Galatasaray'dan söz etmeden önce Ankaragücü takımına değinmek istiyorum. Eğer Ankaragücü takımı ligdeki tüm maçlarını G.Saray karşısında oynadığı gibi hırslı ve arzulu bir şekilde oynasaydı mutlaka ligde iyi bir derece yapar, kümede kalmak için son haftalarda çırpınmak zorunda kalmazdı.
G.Saray'da ise doğal olarak bir stres vardı. Sarı-kırmızılılar, matematiksel olarak şampiyonluğu bir türlü garantileyemedikleri için rahat futbol oynayamıyorlar.

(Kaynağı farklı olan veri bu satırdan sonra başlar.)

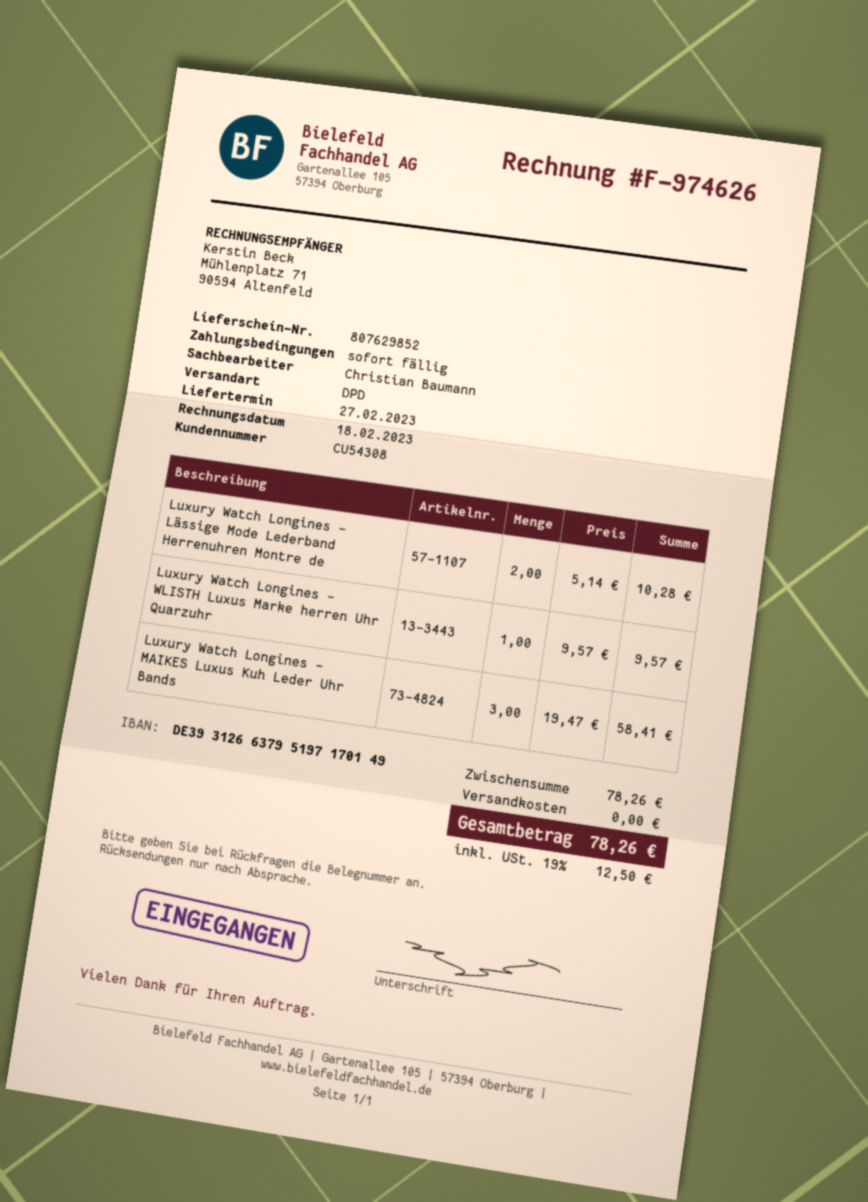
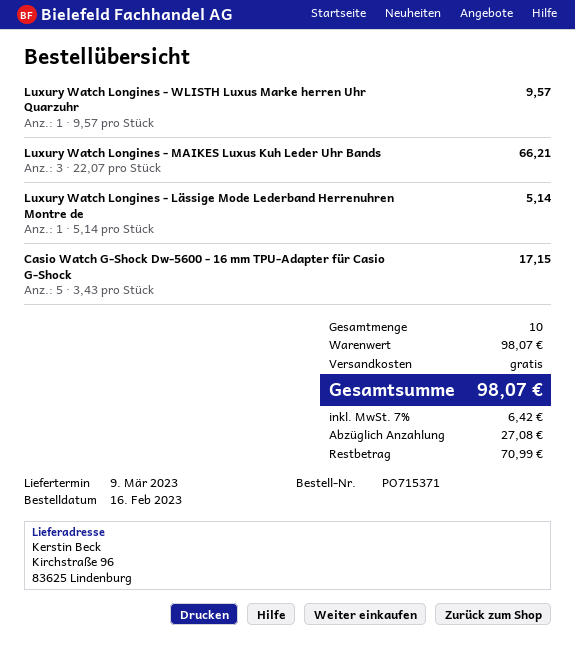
delivery date: 2023-02-27 -> 2023-03-09
Luxury Watch Longines - Lässige Mode Lederband Herrenuhren Montre de: 2 x 5.14 = 10.28 -> 1 x 5.14 = 5.14
Luxury Watch Longines - MAIKES Luxus Kuh Leder Uhr Bands: 3 x 19.47 = 58.41 -> 3 x 22.07 = 66.21
Casio Watch G-Shock Dw-5600 - 16 mm TPU-Adapter für Casio G-Shock: none -> 5 x 3.43 = 17.15
subtotal: 78.26 -> 98.07
tax: 19% = 12.50 -> 7% = 6.42
total: 78.26 -> 98.07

Buna bir de Hagi ve Arif gibi iki çok önemli futbolcunun yokluğunun yanısıra Okan'ın da sakatlanıp sahadan çıkarılışı eklenince, G.Saray'ın futbolu elbette olumsuz yönde etkilendi.
Sarı-kırmızılıların teknik direktörü Fatih Terim, takımını Ankaragücü karşısında çok akıllıca yönetti. Durum 1-1 olunca savunma oyuncusu Bülent'i oyundan alarak yerine hücuma dönük olan Tugay'a şans verdi. Ne zaman ki 2-1'lik sonucu yakaladı, bu kez hücumcu futbolcusu Emre'yi çıkararak savunmayı Vedat ile güçlendirdi. Amacı 2-1'lik skorla maçı bitirmekti.
Sarı-kırmızılılarda kaleci Taffarel her zamanki Taffarel idi. Popescu, yine savunmanın sigortasıydı. Ümit ve Fatih'te biraz düşüş gördüm. Bülent vasattı. Hakan Ünsal sol koridoru iyi kullandı.
Orta alanda Suat çok basit oynadı. Akıllı bir futbol ortaya koydu ve çok çalıştı. Tugay oyuna girdikten sonra büyük bir arzu ve hırsla çalıştı.